[Version comparison data]

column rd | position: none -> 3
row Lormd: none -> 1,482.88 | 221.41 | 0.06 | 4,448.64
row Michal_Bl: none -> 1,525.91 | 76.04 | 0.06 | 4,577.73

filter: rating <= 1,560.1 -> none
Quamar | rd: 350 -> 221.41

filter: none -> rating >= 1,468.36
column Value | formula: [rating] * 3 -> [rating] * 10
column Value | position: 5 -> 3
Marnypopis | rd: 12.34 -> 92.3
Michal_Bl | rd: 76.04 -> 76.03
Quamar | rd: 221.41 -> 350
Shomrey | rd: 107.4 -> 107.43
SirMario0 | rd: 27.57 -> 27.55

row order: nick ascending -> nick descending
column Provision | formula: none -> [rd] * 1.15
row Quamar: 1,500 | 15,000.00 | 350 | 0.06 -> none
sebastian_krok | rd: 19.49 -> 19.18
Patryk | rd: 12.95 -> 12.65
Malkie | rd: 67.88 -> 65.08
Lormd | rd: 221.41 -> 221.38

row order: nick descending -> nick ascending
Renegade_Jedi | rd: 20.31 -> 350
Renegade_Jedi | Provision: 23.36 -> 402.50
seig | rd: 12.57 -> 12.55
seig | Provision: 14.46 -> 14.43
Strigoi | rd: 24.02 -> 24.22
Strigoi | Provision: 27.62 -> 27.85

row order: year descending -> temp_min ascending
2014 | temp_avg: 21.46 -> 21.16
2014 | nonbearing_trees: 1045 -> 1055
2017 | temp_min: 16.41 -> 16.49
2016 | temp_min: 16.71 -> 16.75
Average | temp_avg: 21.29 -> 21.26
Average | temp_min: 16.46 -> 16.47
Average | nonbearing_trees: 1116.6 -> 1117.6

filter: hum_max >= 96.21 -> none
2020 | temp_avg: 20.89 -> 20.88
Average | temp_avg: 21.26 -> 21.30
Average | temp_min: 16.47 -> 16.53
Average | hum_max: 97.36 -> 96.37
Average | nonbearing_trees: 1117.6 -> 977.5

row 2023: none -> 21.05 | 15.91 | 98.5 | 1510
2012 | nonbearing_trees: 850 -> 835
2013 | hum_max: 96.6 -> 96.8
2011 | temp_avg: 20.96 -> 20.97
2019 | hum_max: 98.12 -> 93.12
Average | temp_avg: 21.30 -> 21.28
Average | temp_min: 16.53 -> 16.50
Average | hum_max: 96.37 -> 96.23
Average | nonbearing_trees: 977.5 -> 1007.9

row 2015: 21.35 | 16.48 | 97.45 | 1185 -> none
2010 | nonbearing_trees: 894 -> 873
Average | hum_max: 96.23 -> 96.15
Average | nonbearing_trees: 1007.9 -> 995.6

Work required:
Give the number of lines in the entries above that include the string "nick". No other output is expected.

Answer to this task:
2